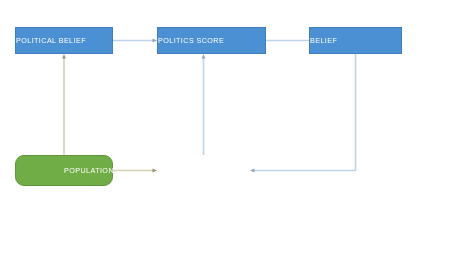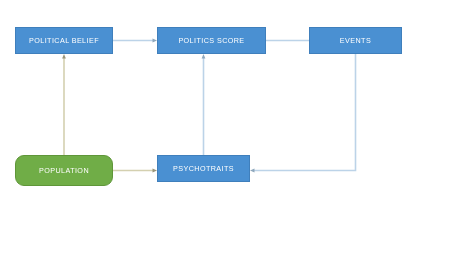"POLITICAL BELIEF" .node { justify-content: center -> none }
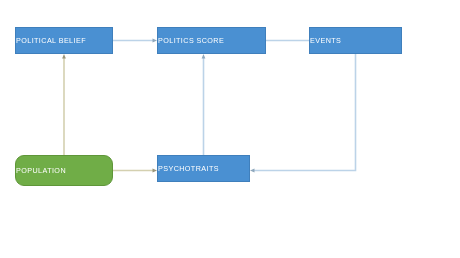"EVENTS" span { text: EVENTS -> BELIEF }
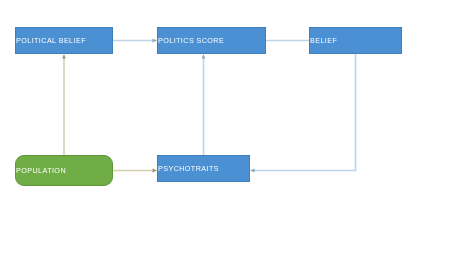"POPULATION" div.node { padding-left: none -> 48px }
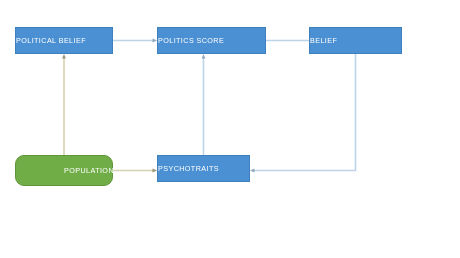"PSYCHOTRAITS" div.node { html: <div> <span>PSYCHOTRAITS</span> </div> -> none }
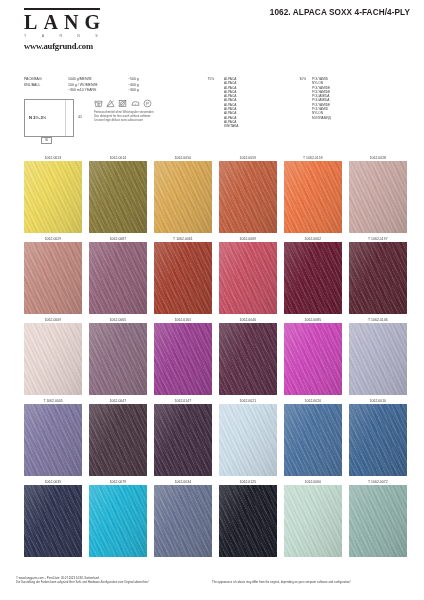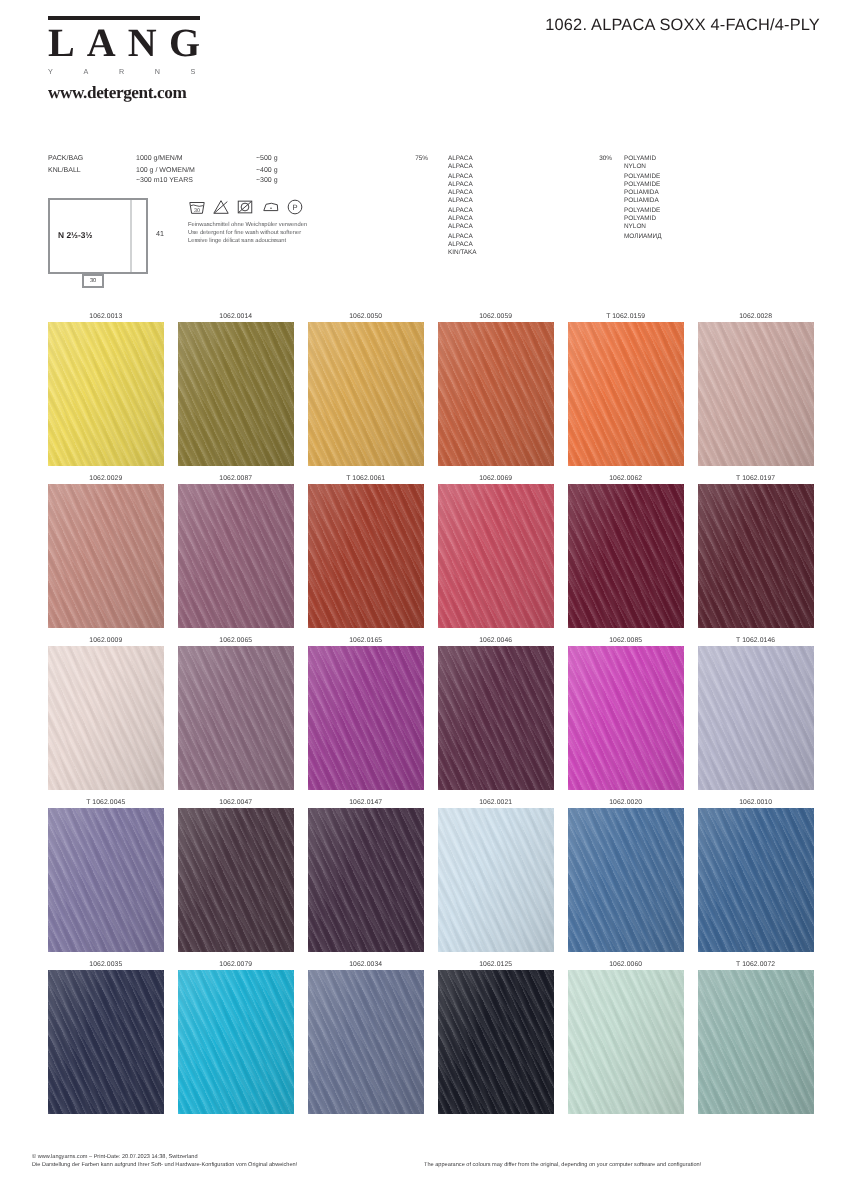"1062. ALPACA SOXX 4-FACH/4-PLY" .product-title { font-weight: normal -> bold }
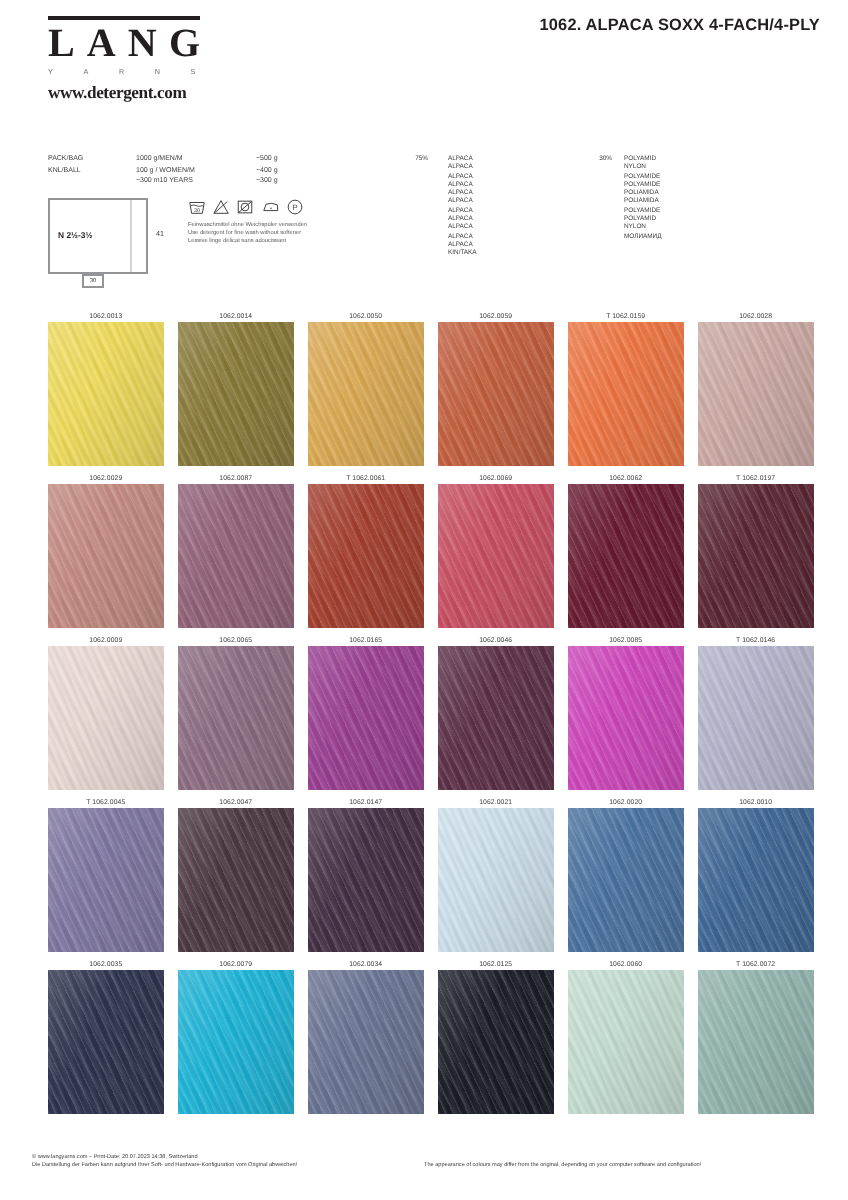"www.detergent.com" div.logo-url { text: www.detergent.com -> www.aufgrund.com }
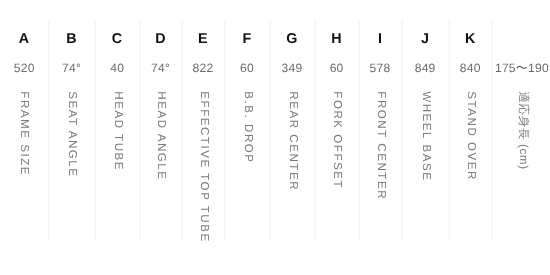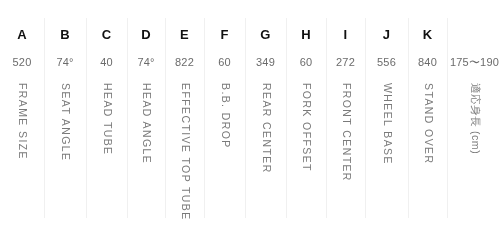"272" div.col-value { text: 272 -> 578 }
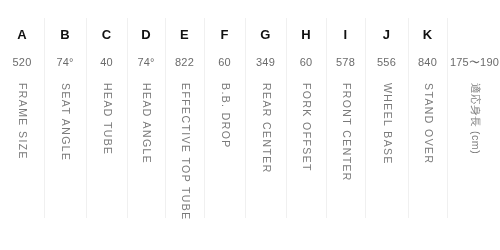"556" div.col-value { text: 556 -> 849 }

...

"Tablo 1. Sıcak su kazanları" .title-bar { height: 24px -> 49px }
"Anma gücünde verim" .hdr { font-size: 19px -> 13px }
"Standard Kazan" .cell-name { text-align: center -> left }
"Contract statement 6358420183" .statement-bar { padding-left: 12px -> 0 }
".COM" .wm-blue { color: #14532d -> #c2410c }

*Problem to work on:* Set down word for word the lines above from the one with "text: www.detergent.com ->" up to and including the one with "text: 556 ->". Omit every picture.

*Written answer:*
"www.detergent.com" div.logo-url { text: www.detergent.com -> www.aufgrund.com }
"272" div.col-value { text: 272 -> 578 }
"556" div.col-value { text: 556 -> 849 }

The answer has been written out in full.